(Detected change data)
———

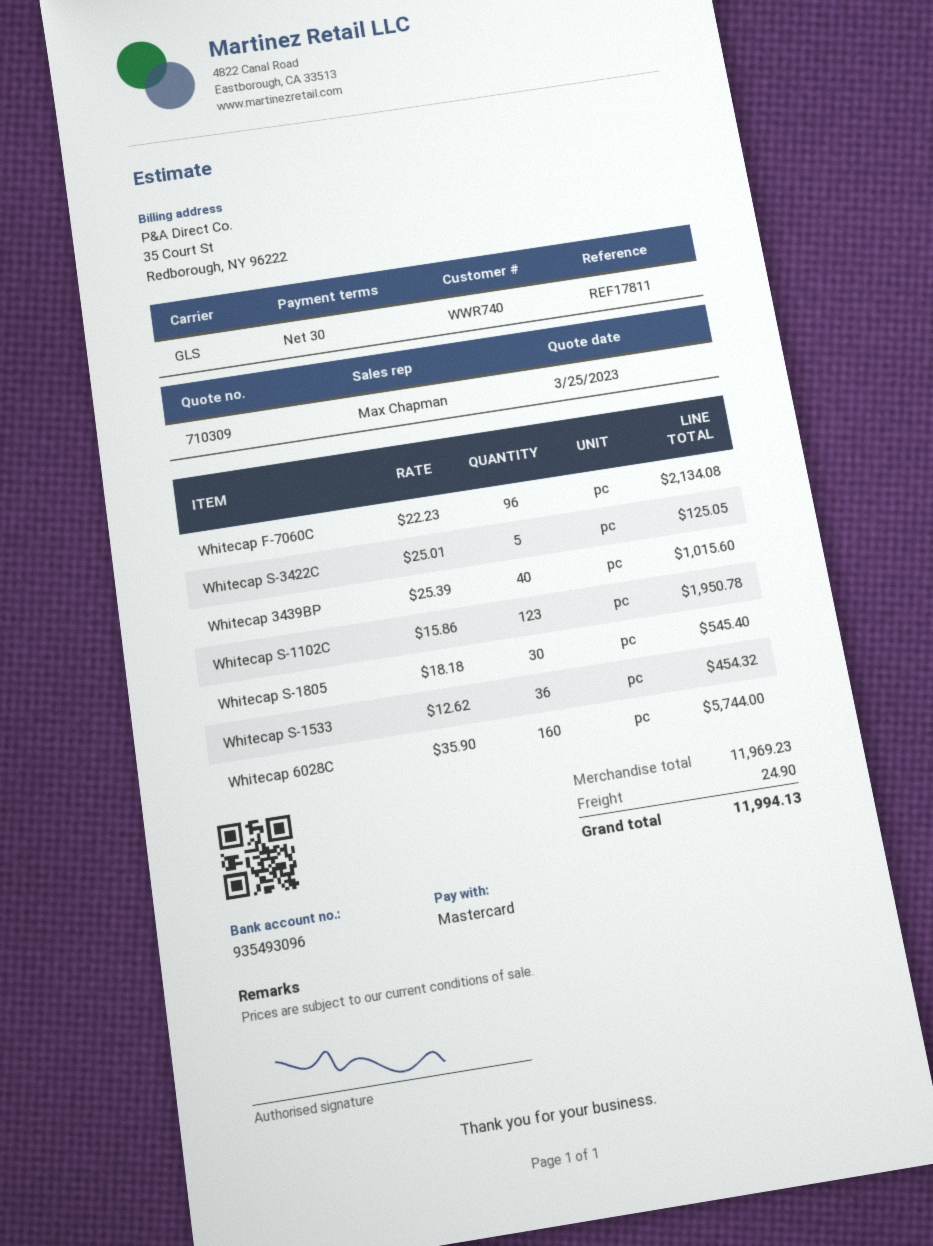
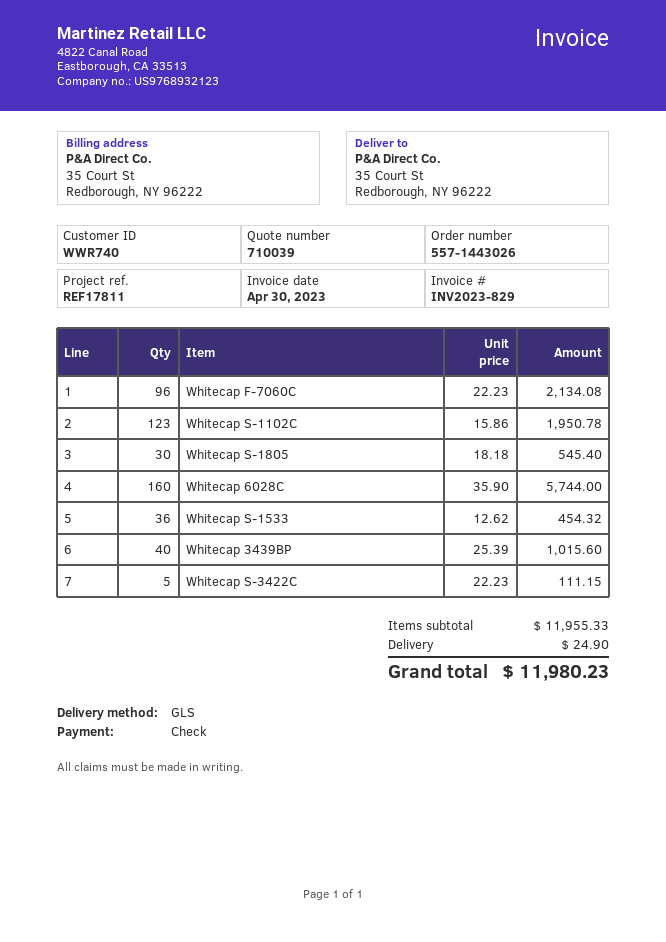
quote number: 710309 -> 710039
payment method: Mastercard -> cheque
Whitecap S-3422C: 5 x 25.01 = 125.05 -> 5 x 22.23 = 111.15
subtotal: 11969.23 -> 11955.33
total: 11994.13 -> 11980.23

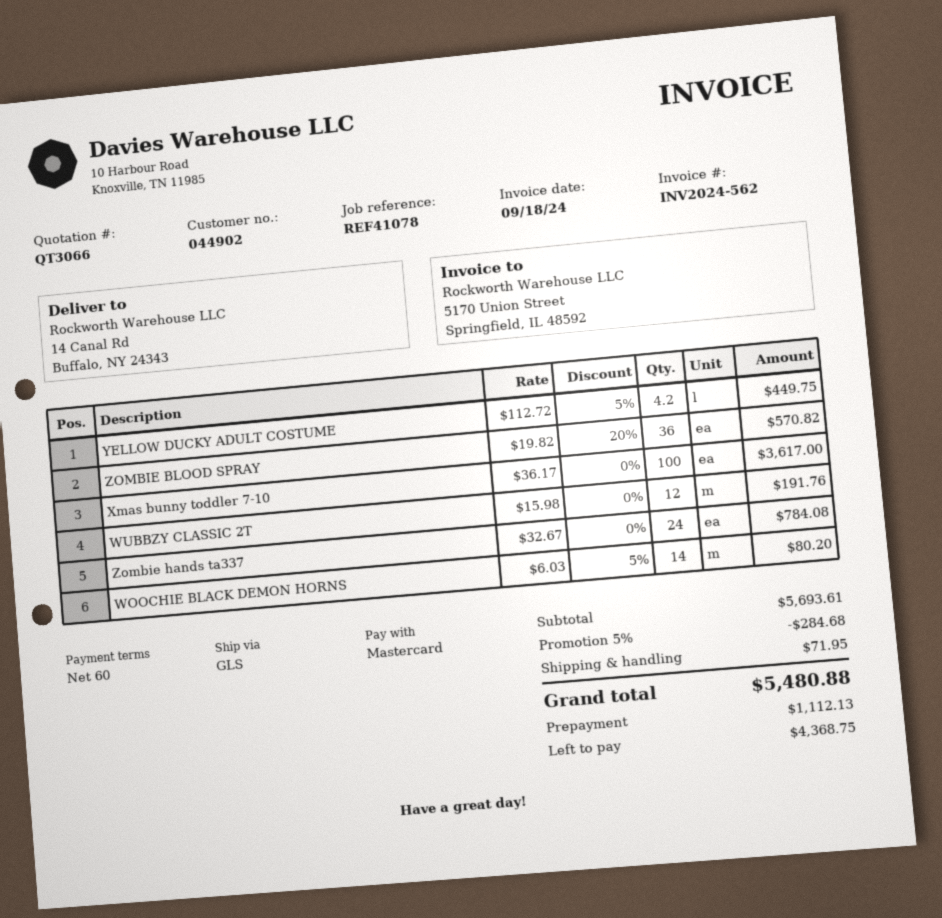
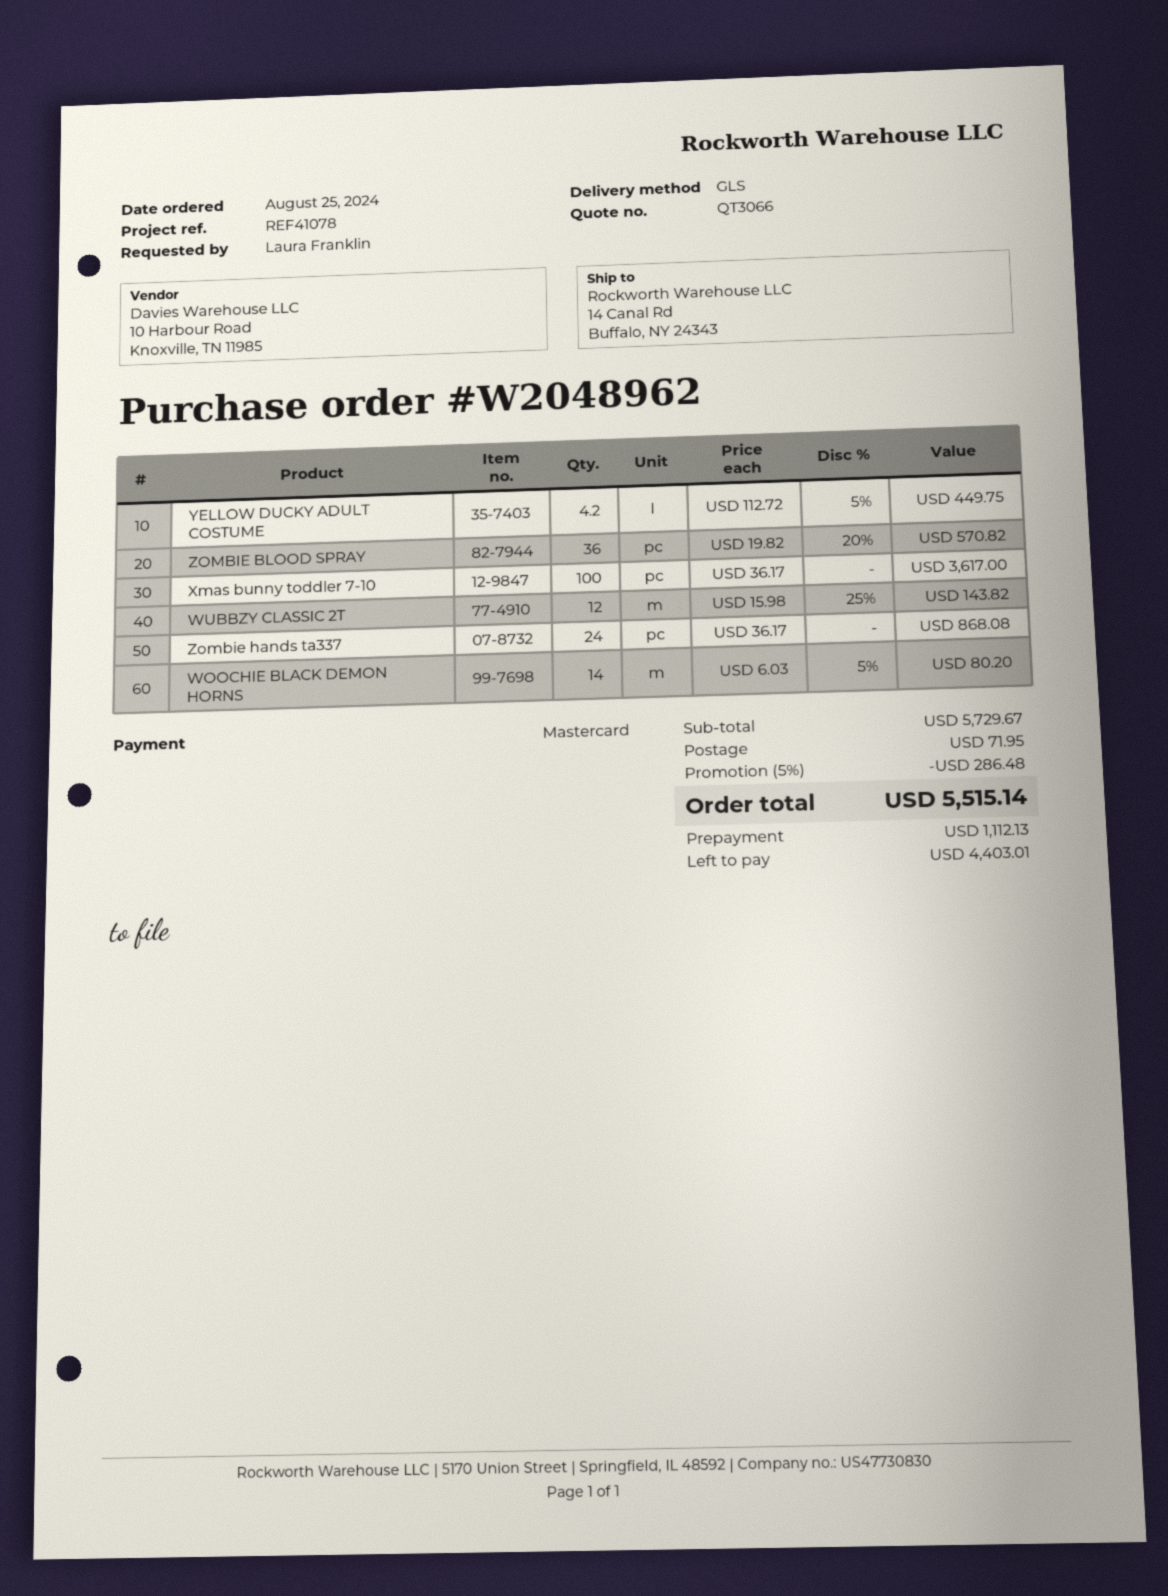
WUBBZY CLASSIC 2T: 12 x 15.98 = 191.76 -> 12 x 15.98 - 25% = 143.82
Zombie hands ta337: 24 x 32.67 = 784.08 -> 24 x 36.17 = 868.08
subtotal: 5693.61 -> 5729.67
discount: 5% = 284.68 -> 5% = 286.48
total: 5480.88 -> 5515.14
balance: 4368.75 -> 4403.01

———

Task to complete: Lines containing the word "subtotal": copy every one of them from the records above.

Expected output:
subtotal: 11969.23 -> 11955.33
subtotal: 5693.61 -> 5729.67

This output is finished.